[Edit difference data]
____________
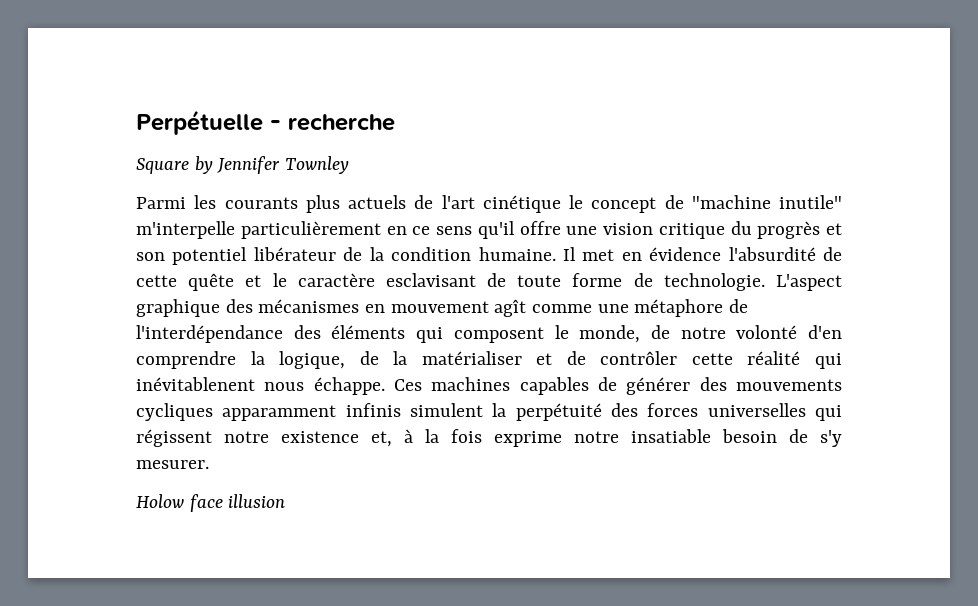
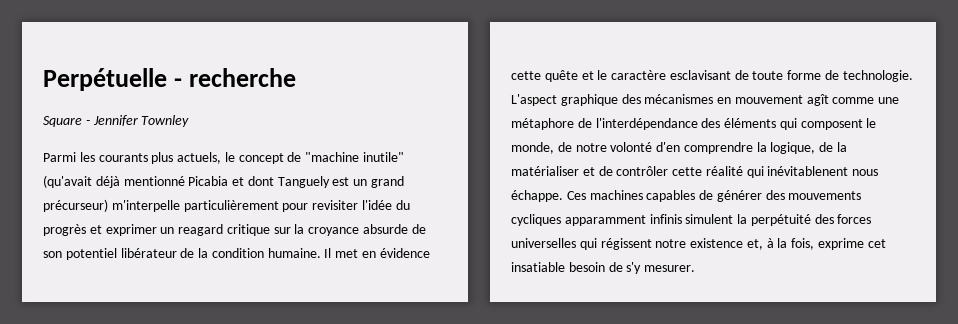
- Square by Jennifer Townley
+ Square - Jennifer Townley
- Parmi les courants plus actuels de l'art cinétique le concept de "machine inutile" m'interpelle particulièrement en ce sens qu'il offre une vision critique du progrès et son potentiel libérateur de la condition humaine.
+ Parmi les courants plus actuels, le concept de "machine inutile" (qu'avait déjà mentionné Picabia et dont Tanguely est un grand précurseur) m'interpelle particulièrement pour revisiter l'idée du progrès et exprimer un reagard critique sur la croyance absurde de son potentiel libérateur de la condition humaine.
- Il met en évidence l'absurdité de cette quête et le caractère esclavisant de toute forme de technologie.
+ Il met en évidence cette quête et le caractère esclavisant de toute forme de technologie.
- Ces machines capables de générer des mouvements cycliques apparamment infinis simulent la perpétuité des forces universelles qui régissent notre existence et, à la fois exprime notre insatiable besoin de s'y mesurer.
+ Ces machines capables de générer des mouvements cycliques apparamment infinis simulent la perpétuité des forces universelles qui régissent notre existence et, à la fois, exprime cet insatiable besoin de s'y mesurer.
- Holow face illusion

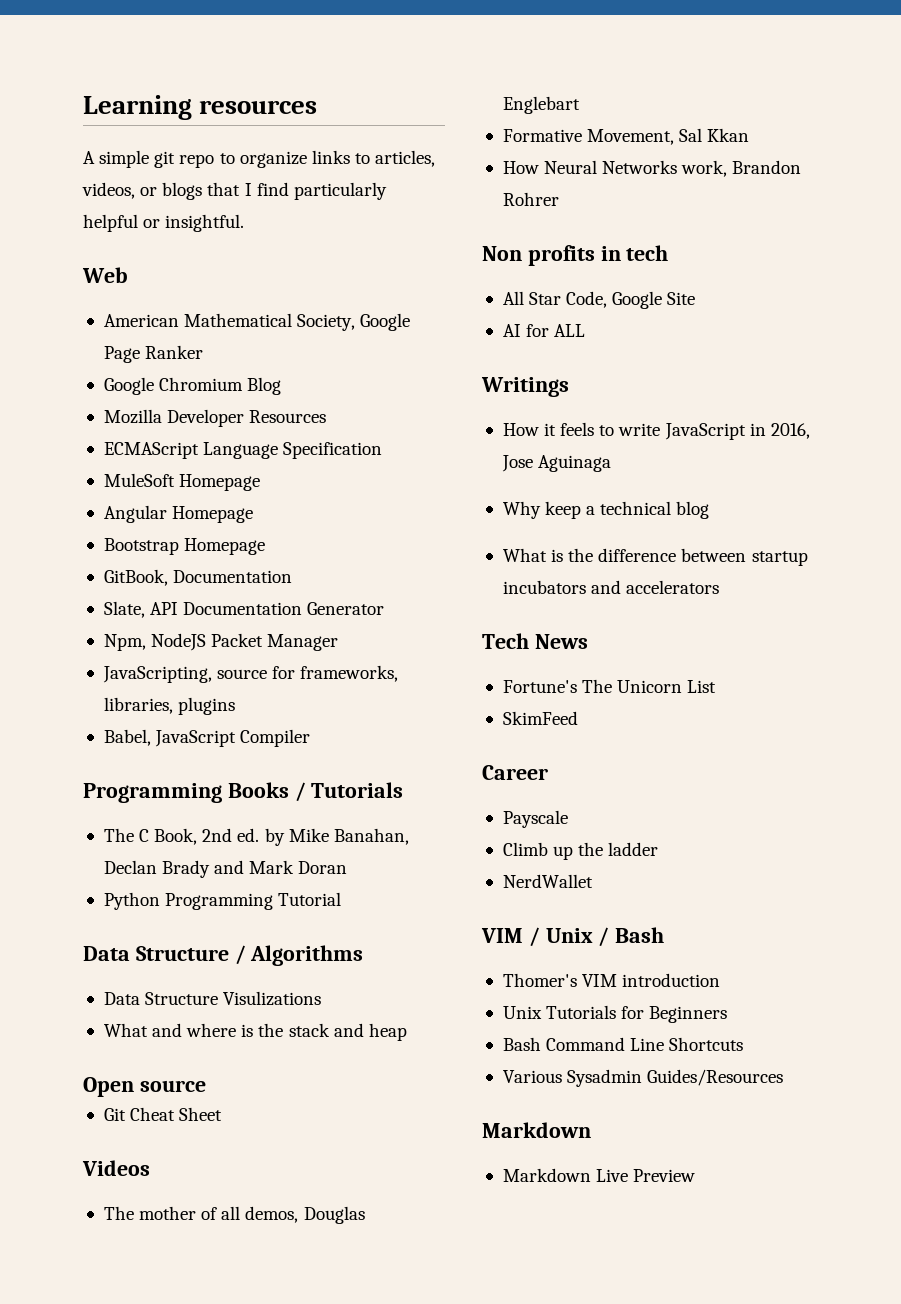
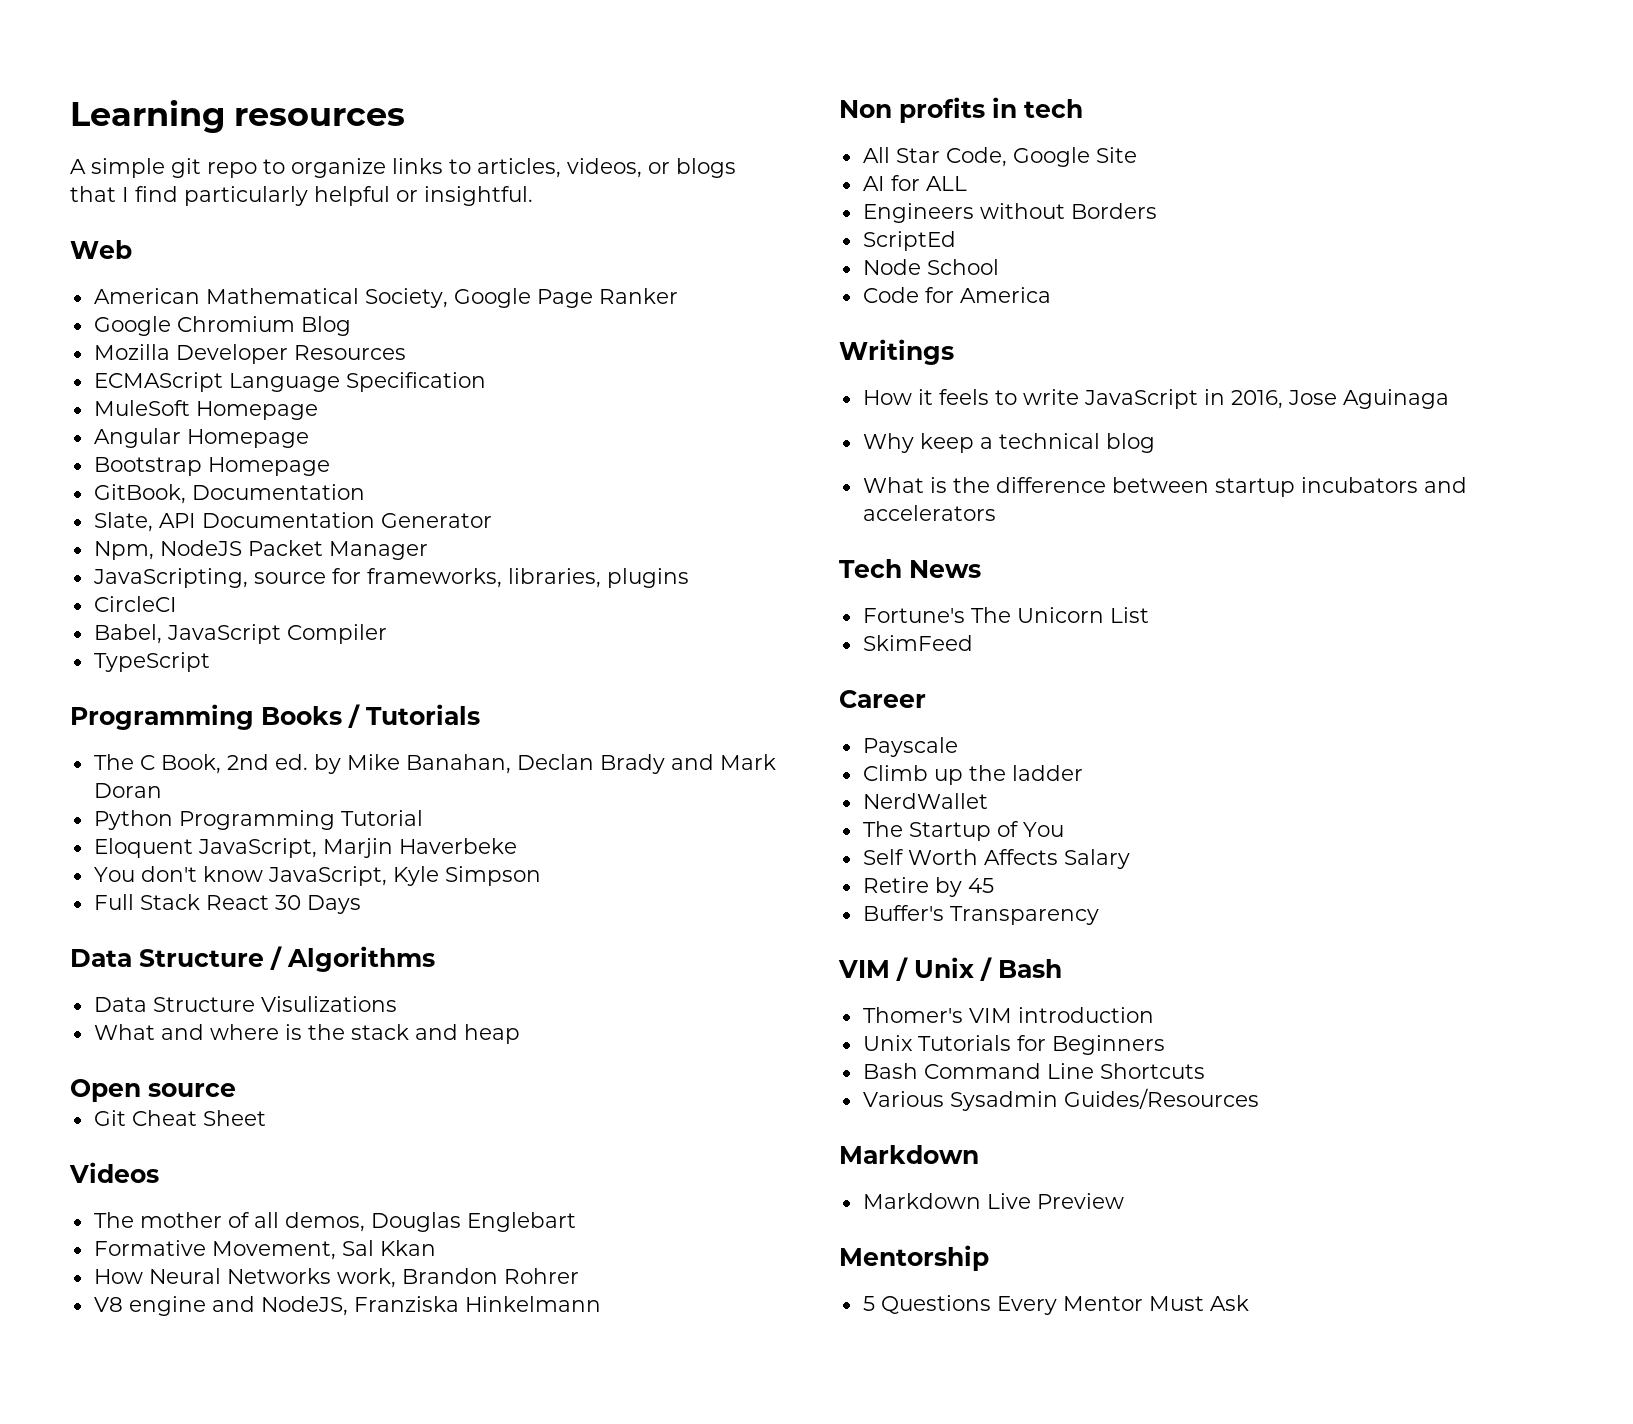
+ CircleCI
+ TypeScript
+ Eloquent JavaScript, Marjin Haverbeke
+ You don't know JavaScript, Kyle Simpson
+ Full Stack React 30 Days
+ V8 engine and NodeJS, Franziska Hinkelmann
+ Engineers without Borders
+ ScriptEd
+ Node School
+ Code for America
+ The Startup of You
+ Self Worth Affects Salary
+ Retire by 45
+ Buffer's Transparency
+ Mentorship
+ 5 Questions Every Mentor Must Ask

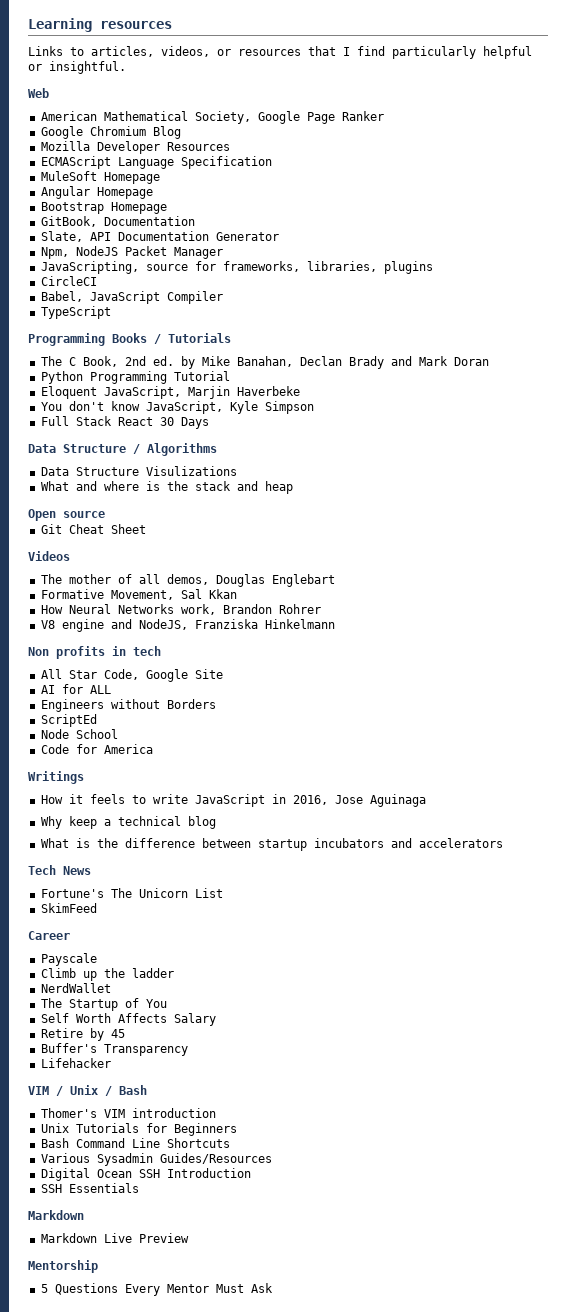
- A simple git repo to organize links to articles, videos, or blogs that I find particularly helpful or insightful.
+ Links to articles, videos, or resources that I find particularly helpful or insightful.
+ Lifehacker
+ Digital Ocean SSH Introduction
+ SSH Essentials

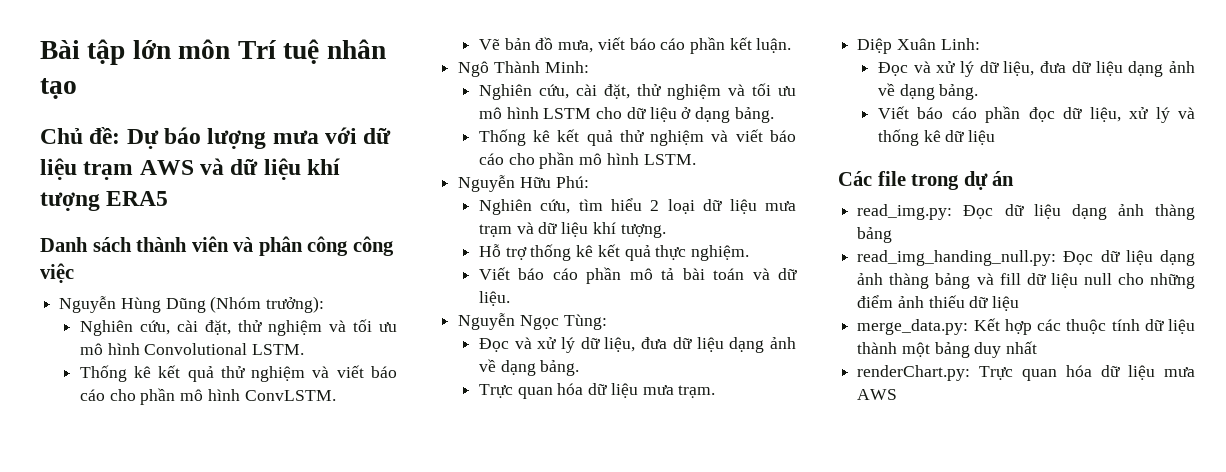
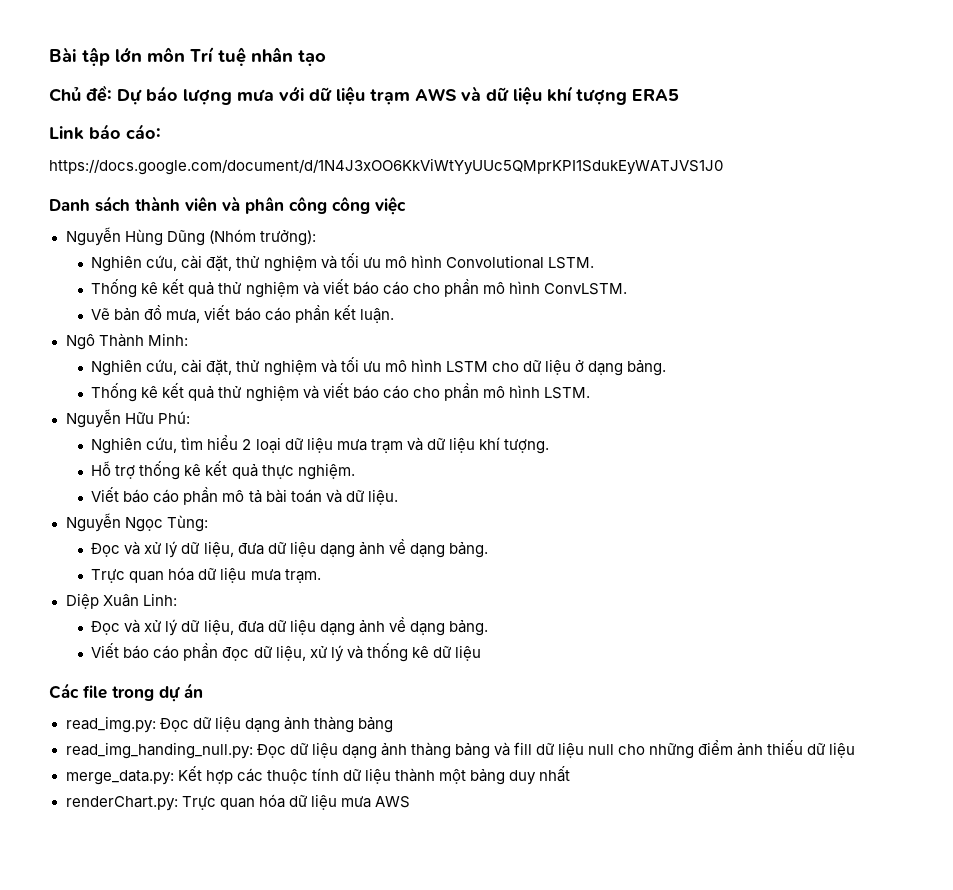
+ Link báo cáo:
+ https://docs.google.com/document/d/1N4J3xOO6KkViWtYyUUc5QMprKPI1SdukEyWATJVS1J0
____________
### About this task
All of the data is to be reproduced exactly, with the pictures left out.

### Reply
- Square by Jennifer Townley
+ Square - Jennifer Townley
- Parmi les courants plus actuels de l'art cinétique le concept de "machine inutile" m'interpelle particulièrement en ce sens qu'il offre une vision critique du progrès et son potentiel libérateur de la condition humaine.
+ Parmi les courants plus actuels, le concept de "machine inutile" (qu'avait déjà mentionné Picabia et dont Tanguely est un grand précurseur) m'interpelle particulièrement pour revisiter l'idée du progrès et exprimer un reagard critique sur la croyance absurde de son potentiel libérateur de la condition humaine.
- Il met en évidence l'absurdité de cette quête et le caractère esclavisant de toute forme de technologie.
+ Il met en évidence cette quête et le caractère esclavisant de toute forme de technologie.
- Ces machines capables de générer des mouvements cycliques apparamment infinis simulent la perpétuité des forces universelles qui régissent notre existence et, à la fois exprime notre insatiable besoin de s'y mesurer.
+ Ces machines capables de générer des mouvements cycliques apparamment infinis simulent la perpétuité des forces universelles qui régissent notre existence et, à la fois, exprime cet insatiable besoin de s'y mesurer.
- Holow face illusion

+ CircleCI
+ TypeScript
+ Eloquent JavaScript, Marjin Haverbeke
+ You don't know JavaScript, Kyle Simpson
+ Full Stack React 30 Days
+ V8 engine and NodeJS, Franziska Hinkelmann
+ Engineers without Borders
+ ScriptEd
+ Node School
+ Code for America
+ The Startup of You
+ Self Worth Affects Salary
+ Retire by 45
+ Buffer's Transparency
+ Mentorship
+ 5 Questions Every Mentor Must Ask

- A simple git repo to organize links to articles, videos, or blogs that I find particularly helpful or insightful.
+ Links to articles, videos, or resources that I find particularly helpful or insightful.
+ Lifehacker
+ Digital Ocean SSH Introduction
+ SSH Essentials

+ Link báo cáo:
+ https://docs.google.com/document/d/1N4J3xOO6KkViWtYyUUc5QMprKPI1SdukEyWATJVS1J0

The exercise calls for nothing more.